Why would you want to do that? In the example you give (I'm guessing) you are providing a sub that will get called to handle web page that has been fetched. In other cases you might provide a callback to do some math on data points as part of an algorithm that searches for patterns in a data set. The search algorithm remains the same for different match conditions - you are passing in the bit that is tuned for a specific type of match.

So the parameter you are passing is just a reference to a sub (that's the \& bit). That can be provided in a bunch of different ways and may often use closures to pass some of your calling context into the callback - that is deep magic indeed! Let's take a look:

use strict; use warnings; my $helloWorld = sub{return "Hello world 1"}; process($helloWorld); process(sub{return "Hello world 2"}); process(\&helloWorld); process(sub{return $_}) for 1 .. 5; process(sub{mul10($_)}) for 1 .. 5; sub helloWorld { return "Hello World 3"; } sub mul10 { my ($x) = @_; return $x * 10; } sub process { my ($callback) = @_; print $callback->(), "\n"; }

Prints:

Hello world 1 Hello world 2 Hello World 3 1 2 3 4 5 10 20 30 40 50

The process calls with (sub...) are all creating a sub on the fly. sub returns a reference to the subroutine. You can see that with $helloWorld. The \& variant calls a sub defined somewhere else. The last two with the for loop modifiers use closures to pass the default variable into the called subroutine. Closures are subtle and can do astounding things - in fact quite often what they do is astounding in a disconcerting way!

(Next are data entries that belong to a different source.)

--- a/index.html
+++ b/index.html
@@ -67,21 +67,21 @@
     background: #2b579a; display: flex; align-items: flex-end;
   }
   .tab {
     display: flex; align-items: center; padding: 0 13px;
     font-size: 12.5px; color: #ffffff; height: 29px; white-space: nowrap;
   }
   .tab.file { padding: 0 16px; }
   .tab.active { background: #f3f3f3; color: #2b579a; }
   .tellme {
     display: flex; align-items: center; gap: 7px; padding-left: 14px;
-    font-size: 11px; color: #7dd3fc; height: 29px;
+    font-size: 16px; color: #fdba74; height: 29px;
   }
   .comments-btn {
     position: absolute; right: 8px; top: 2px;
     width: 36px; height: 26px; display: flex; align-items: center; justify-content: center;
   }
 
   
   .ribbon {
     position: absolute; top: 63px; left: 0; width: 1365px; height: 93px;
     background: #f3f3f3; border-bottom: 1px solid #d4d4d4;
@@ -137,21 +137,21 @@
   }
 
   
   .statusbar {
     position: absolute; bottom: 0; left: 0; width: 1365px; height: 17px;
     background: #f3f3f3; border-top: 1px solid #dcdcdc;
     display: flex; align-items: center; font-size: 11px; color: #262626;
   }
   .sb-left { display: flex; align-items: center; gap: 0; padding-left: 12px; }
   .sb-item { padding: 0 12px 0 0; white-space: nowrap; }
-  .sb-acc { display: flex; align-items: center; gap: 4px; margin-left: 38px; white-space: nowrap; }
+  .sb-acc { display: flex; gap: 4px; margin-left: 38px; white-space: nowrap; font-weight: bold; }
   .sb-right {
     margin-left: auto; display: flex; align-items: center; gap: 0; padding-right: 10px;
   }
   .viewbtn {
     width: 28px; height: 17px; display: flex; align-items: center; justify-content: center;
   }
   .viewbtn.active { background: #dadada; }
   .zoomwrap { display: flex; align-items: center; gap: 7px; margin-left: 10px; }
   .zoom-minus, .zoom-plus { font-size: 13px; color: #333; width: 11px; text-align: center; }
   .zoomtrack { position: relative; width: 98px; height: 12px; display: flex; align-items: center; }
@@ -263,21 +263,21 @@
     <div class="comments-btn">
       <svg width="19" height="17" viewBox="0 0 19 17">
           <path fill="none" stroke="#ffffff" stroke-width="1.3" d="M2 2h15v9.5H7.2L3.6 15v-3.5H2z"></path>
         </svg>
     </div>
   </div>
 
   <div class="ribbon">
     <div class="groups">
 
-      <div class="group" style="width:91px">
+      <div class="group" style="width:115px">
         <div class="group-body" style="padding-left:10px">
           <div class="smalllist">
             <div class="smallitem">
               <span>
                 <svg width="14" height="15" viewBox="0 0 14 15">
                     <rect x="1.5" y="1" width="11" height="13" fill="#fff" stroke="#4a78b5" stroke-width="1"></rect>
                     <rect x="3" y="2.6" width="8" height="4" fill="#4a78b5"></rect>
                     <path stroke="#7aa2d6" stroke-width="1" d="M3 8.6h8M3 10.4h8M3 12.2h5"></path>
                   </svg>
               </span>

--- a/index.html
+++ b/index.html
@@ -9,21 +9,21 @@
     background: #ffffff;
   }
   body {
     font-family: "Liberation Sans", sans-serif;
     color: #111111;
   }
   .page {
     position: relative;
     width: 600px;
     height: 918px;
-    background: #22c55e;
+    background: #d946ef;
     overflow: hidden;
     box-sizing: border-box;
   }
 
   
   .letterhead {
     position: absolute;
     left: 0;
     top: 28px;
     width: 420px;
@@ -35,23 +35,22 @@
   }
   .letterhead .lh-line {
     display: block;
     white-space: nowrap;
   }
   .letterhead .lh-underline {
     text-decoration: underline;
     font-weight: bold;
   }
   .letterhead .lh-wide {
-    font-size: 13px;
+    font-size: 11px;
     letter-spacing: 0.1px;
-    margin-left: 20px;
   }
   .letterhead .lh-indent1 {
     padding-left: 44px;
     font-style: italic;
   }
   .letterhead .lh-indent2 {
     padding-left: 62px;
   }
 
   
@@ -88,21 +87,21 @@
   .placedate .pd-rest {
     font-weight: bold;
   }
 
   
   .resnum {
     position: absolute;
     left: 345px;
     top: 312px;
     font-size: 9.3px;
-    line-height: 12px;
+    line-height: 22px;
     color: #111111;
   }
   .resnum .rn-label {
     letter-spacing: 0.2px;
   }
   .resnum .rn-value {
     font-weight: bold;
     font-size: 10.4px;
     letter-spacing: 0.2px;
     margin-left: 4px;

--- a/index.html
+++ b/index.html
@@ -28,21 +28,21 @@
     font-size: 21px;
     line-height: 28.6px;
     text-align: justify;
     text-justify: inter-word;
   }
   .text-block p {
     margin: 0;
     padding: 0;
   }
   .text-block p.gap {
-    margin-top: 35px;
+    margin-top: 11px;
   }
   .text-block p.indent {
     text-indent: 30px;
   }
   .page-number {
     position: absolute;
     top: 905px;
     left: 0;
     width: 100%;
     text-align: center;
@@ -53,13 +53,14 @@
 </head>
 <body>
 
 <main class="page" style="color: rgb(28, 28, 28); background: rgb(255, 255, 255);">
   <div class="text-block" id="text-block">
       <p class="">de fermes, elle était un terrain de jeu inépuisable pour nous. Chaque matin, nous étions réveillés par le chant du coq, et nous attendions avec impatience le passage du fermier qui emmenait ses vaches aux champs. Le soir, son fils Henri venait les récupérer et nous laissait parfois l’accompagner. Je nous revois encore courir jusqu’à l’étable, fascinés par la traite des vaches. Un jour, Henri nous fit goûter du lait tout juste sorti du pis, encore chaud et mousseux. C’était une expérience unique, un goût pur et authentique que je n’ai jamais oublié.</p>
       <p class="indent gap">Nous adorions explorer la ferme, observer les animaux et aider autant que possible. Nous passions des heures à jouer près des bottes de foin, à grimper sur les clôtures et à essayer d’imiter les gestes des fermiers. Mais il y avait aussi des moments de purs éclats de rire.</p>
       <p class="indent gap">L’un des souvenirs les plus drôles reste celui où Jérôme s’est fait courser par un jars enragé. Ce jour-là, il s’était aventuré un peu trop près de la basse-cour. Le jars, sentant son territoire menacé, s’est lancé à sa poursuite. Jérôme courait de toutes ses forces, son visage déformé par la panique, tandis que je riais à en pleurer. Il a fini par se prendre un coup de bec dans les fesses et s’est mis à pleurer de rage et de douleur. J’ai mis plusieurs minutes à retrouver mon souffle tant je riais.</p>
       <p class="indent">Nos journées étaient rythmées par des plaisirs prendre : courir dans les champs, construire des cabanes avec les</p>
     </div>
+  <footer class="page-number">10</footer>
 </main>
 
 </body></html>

As a matter of course I use a line of the form my ($p1, $p2, $p3, ...) = @_; to provide local variables containing the values of passed in parameters. @_ is the list of aliases to the parameters passed to the sub.  my (...) declares a list of variables that get assigned values from the @_ parameter list. You can use undef as a place holder for a parameter that you aren't interested in - i.e.: to ignore the parameter.